Basketball playbook

Line Defense
- Type:: Half court zone defense

Name Usage
- Technical name:: Line Defense
- Common name:: Line Defense

Play Development Credit
- Designed 1st by:: Coach Walter Meanwell United Kingdom
- Year play 1st used:: 1911
- Play 1st used by:: University of Wisconsin–Madison
- Country:: United States

Play History
- Walter E. "Doc" Meanwell, a native of England, developed what he called "scientific basketball". Doc Meanwell became the basketball coach in University of Wisconsin–Madison in 1911 and went on to develop Line Defense, which won the Wisconsin Badgers 8 championships in 1912, 1913, 1914, 1916, 1921, 1923, 1924, and 1929.

= Line defense =

Basketball strategy

Line defense is a strategy used in basketball. It is referred to as the "line defense" because of its formation on the court, which consists of two lines of defense. Three players at the front of the defense (at the half-court center line) and two players behind (between the center line and the team's own key).

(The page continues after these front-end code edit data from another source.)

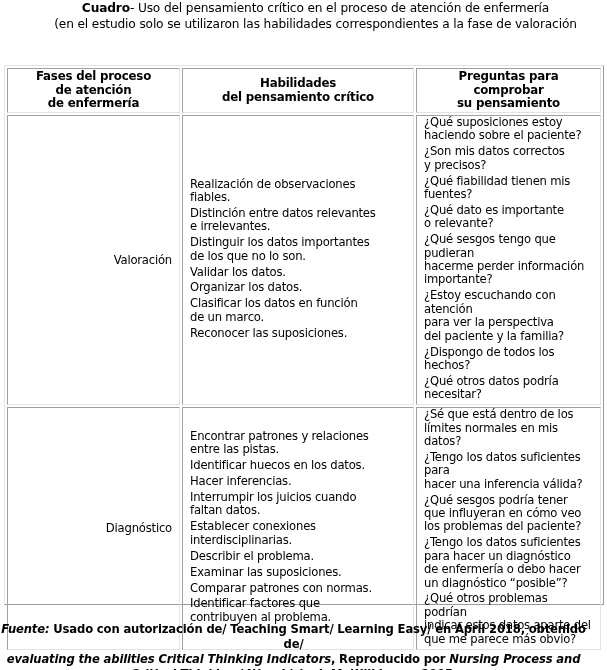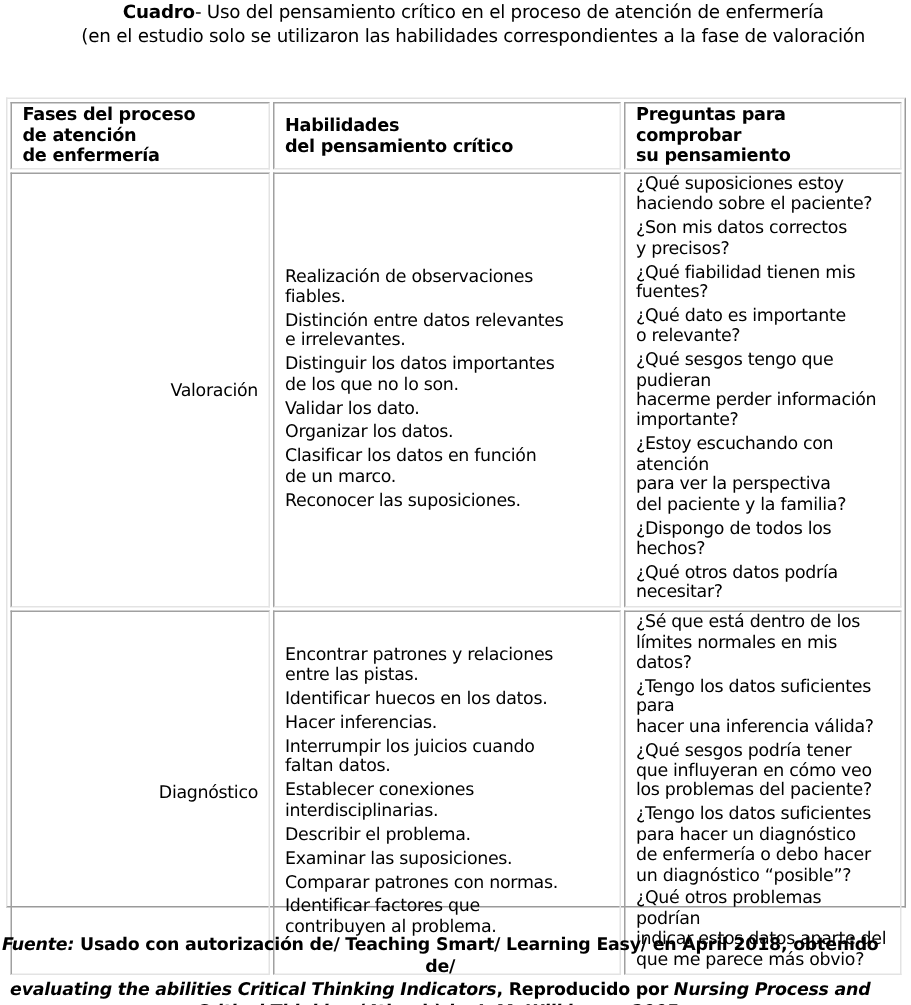--- a/index.html
+++ b/index.html
@@ -34,7 +34,7 @@
     letter-spacing: -0.2px;
   }
   th {
-    font-weight: bold; text-align: left; line-height: 13.5px;
+    font-weight: bold; text-align: center; line-height: 13.5px;
     font-size: 11.8px; height: 43px;
   }
   td { text-align: left; font-size: 11.6px; }

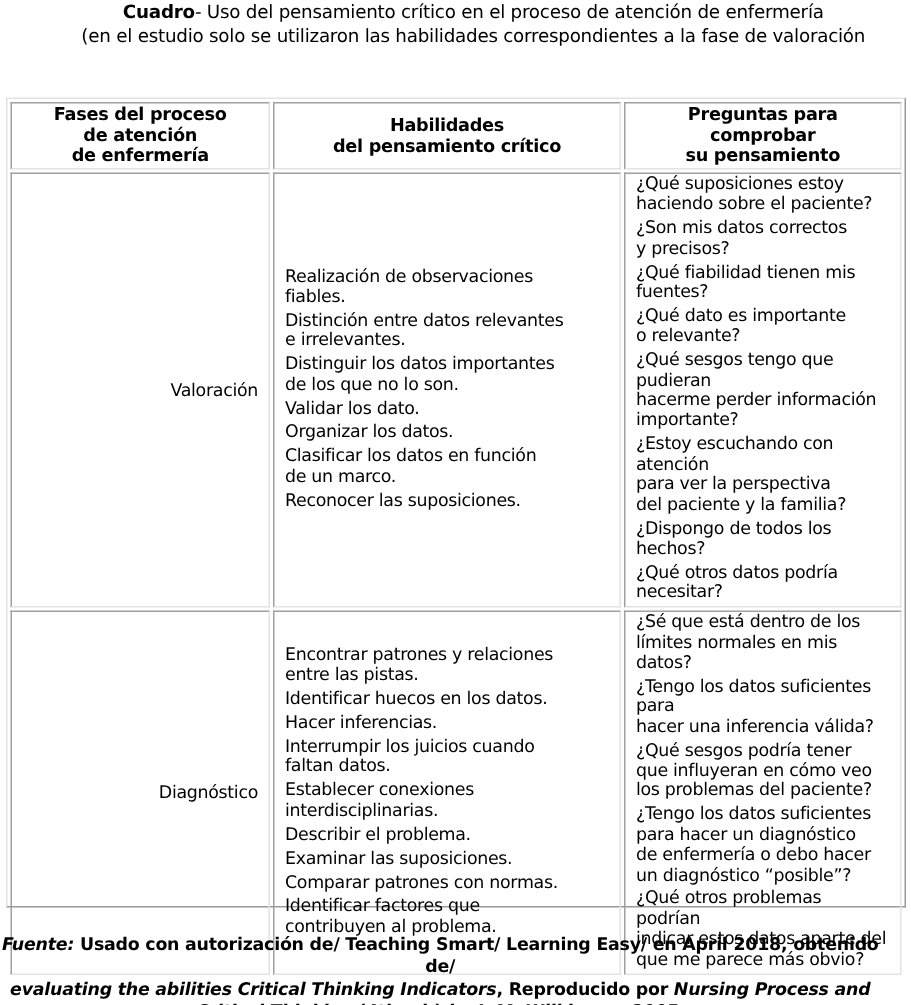--- a/index.html
+++ b/index.html
@@ -85,7 +85,7 @@
 e irrelevantes.</li>
               <li>Distinguir los datos importantes
 de los que no lo son.</li>
-              <li>Validar los dato.</li>
+              <li>Validar los datos.</li>
               <li>Organizar los datos.</li>
               <li>Clasificar los datos en función
 de un marco.</li>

The line was the first zone concept to be used in basketball. The line defense was developed to counter the fast break plays that were being developed, and adopted, at the time. The line defense was the catalyst of the future 3-2 zone defense.

==How to play==
After the team has made a basket, or has turned over the ball, they will sprint back across the center line and turn around to pick up their checks. They form two lines of defense; the first line is made of three forwards and the second line is made of the two remaining guards. The first line allows the first two players to pass through the line (to be picked up by the two guards in the back) and then the forwards will challenge the remaining checks coming across the line. The plan was to make the other team lose the dribble or make a bad pass. The play was not a true zone as the players realigned themselves with their checks as they approached the center line, making the play a man-to-man defense.

==Strengths ==
- Helps turn the ball over before the opposing team has a chance to take a shot on basket.
- Helps cover up potentially weak defensive players on the team.

==Weaknesses==
- Undefended basket – because the defensive line was so far up from the defending key, any offensive player that got behind the line would have an easy time scoring a basket without a challenge.

==Breaking down==
Teams started to break down the line defense when they were able to get an offensive player(s) behind the line before the defending team was able to set up the defensive line. This helped to create plays such as the fly fast break, the fast break, or the 2-Out Fast break.

==Notes==
- Walter "Doc" Meanwell was a football coach, at University of Wisconsin–Madison, before he started coaching basketball at the university. The Line Defense was a defensive line play formation, in American football strategy, that was applied to basketball.